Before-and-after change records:
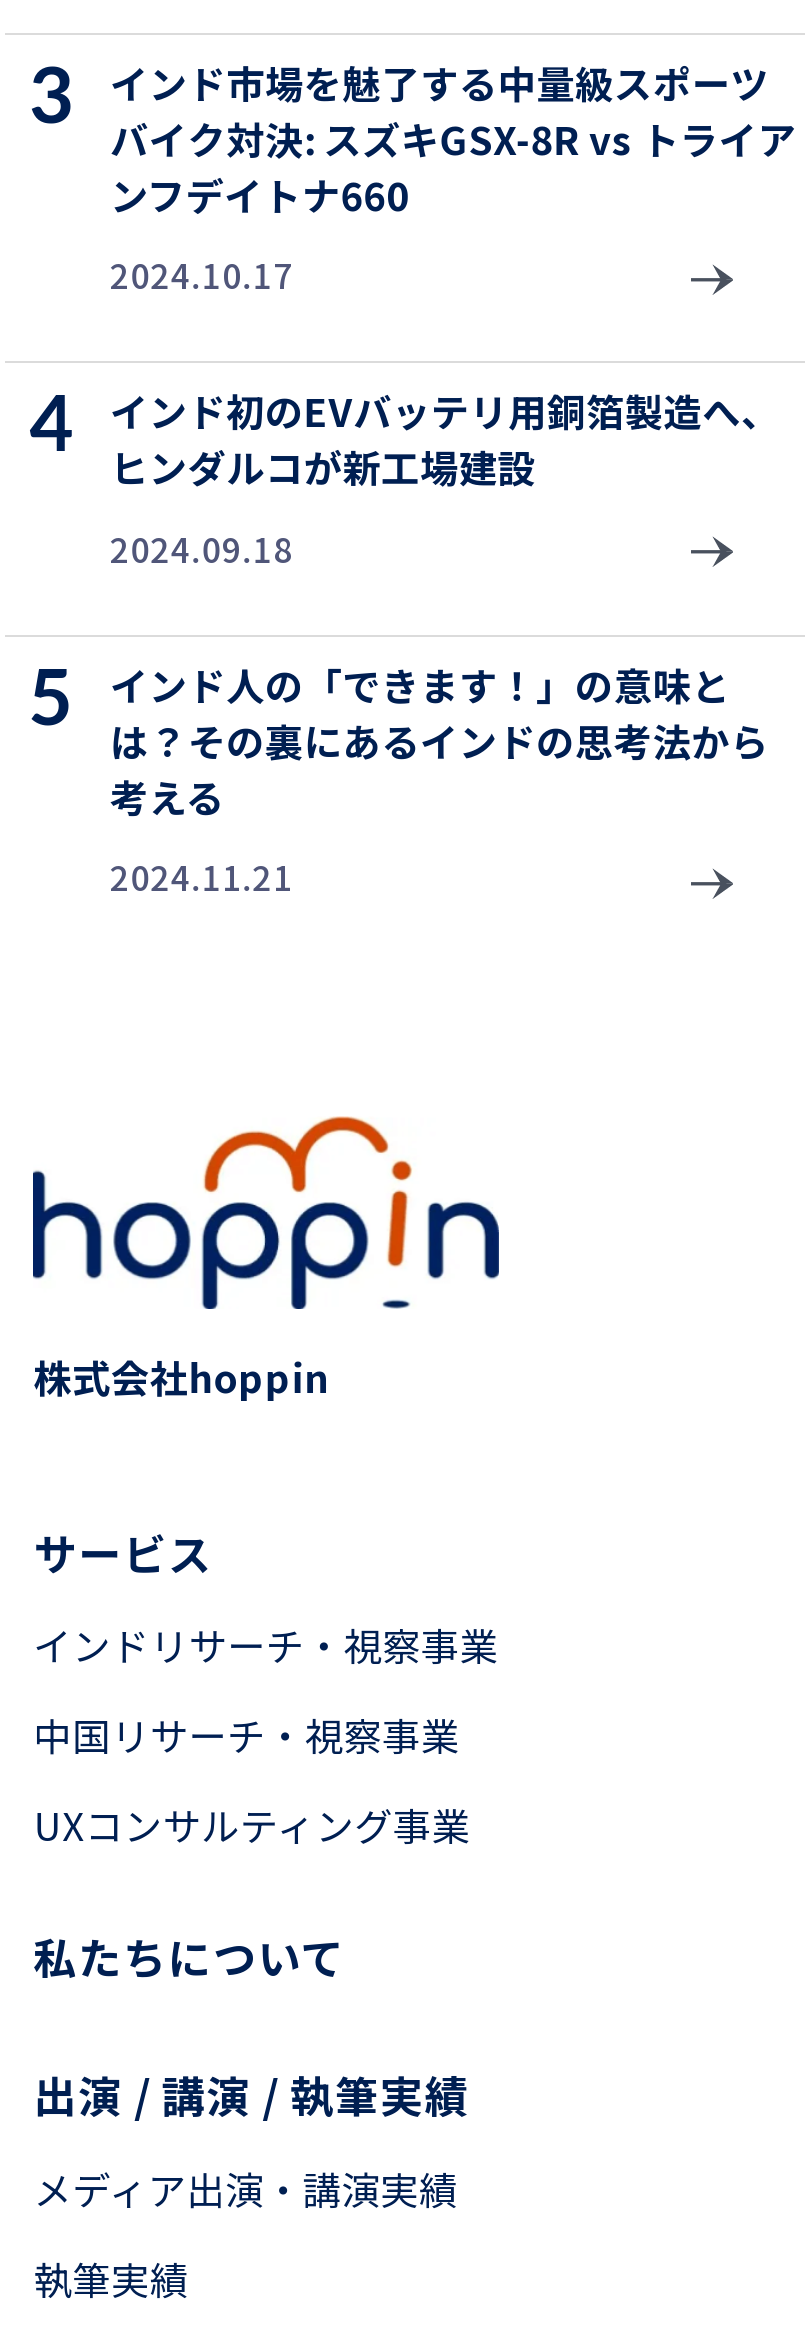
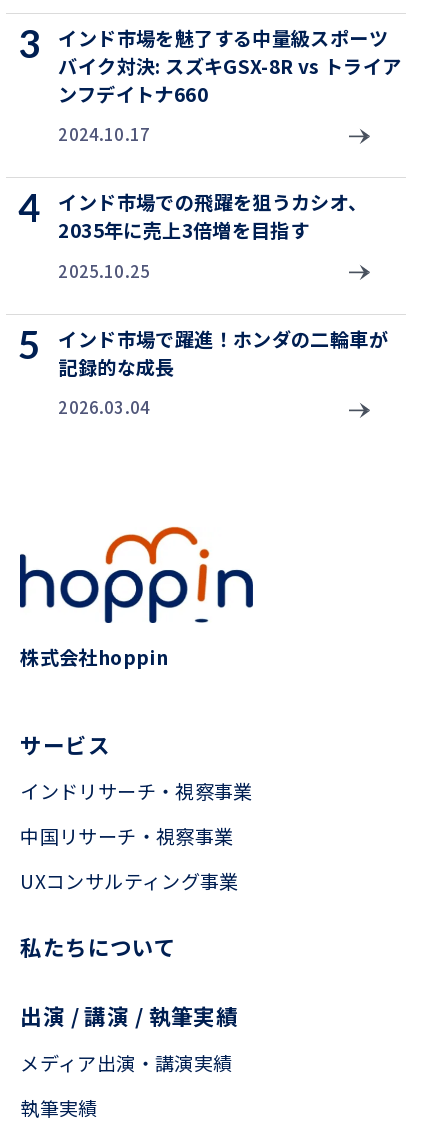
- インド初のEVバッテリ用銅箔製造へ、
- ヒンダルコが新工場建設
+ インド市場での飛躍を狙うカシオ、
+ 2035年に売上3倍増を目指す

- 2024.09.18
+ 2025.10.25

- インド人の「できます！」の意味と
- は？その裏にあるインドの思考法から
- 考える
+ インド市場で躍進！ホンダの二輪車が
+ 記録的な成長

- 2024.11.21
+ 2026.03.04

• **What you should do**:
Please reproduce the records above exactly, leaving out every picture.

• **Task output**:
- インド初のEVバッテリ用銅箔製造へ、
- ヒンダルコが新工場建設
+ インド市場での飛躍を狙うカシオ、
+ 2035年に売上3倍増を目指す

- 2024.09.18
+ 2025.10.25

- インド人の「できます！」の意味と
- は？その裏にあるインドの思考法から
- 考える
+ インド市場で躍進！ホンダの二輪車が
+ 記録的な成長

- 2024.11.21
+ 2026.03.04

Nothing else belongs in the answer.